• **The data**:
━━━
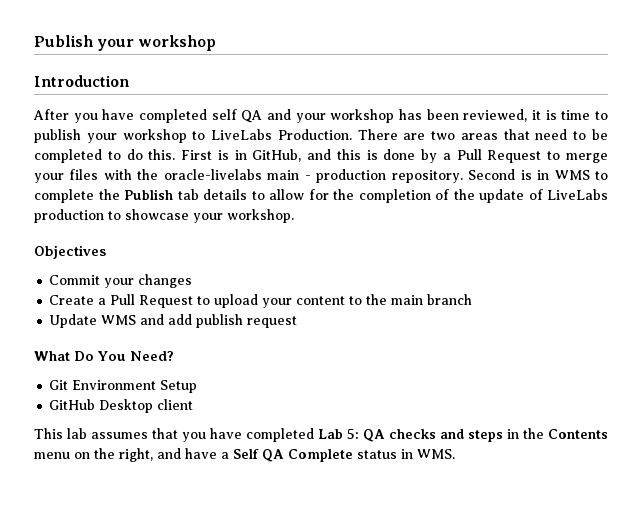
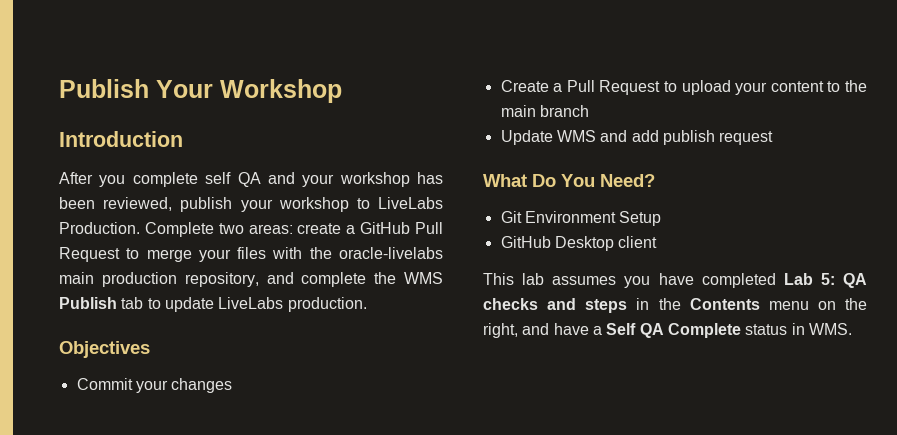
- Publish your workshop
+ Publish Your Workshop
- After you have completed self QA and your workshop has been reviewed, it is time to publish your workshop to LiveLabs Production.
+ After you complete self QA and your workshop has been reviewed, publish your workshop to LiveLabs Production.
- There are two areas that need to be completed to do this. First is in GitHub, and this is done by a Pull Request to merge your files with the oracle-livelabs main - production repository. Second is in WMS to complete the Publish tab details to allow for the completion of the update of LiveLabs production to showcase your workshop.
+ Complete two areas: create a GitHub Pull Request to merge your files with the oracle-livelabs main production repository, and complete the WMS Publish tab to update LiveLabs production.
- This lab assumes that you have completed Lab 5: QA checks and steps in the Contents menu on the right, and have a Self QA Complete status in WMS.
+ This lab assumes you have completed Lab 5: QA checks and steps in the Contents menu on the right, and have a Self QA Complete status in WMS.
━━━
• **Your instructions**:
Your answer should consist of the lines above that hold the word "update", copied exactly.

• **Answer section**:
- There are two areas that need to be completed to do this. First is in GitHub, and this is done by a Pull Request to merge your files with the oracle-livelabs main - production repository. Second is in WMS to complete the Publish tab details to allow for the completion of the update of LiveLabs production to showcase your workshop.
+ Complete two areas: create a GitHub Pull Request to merge your files with the oracle-livelabs main production repository, and complete the WMS Publish tab to update LiveLabs production.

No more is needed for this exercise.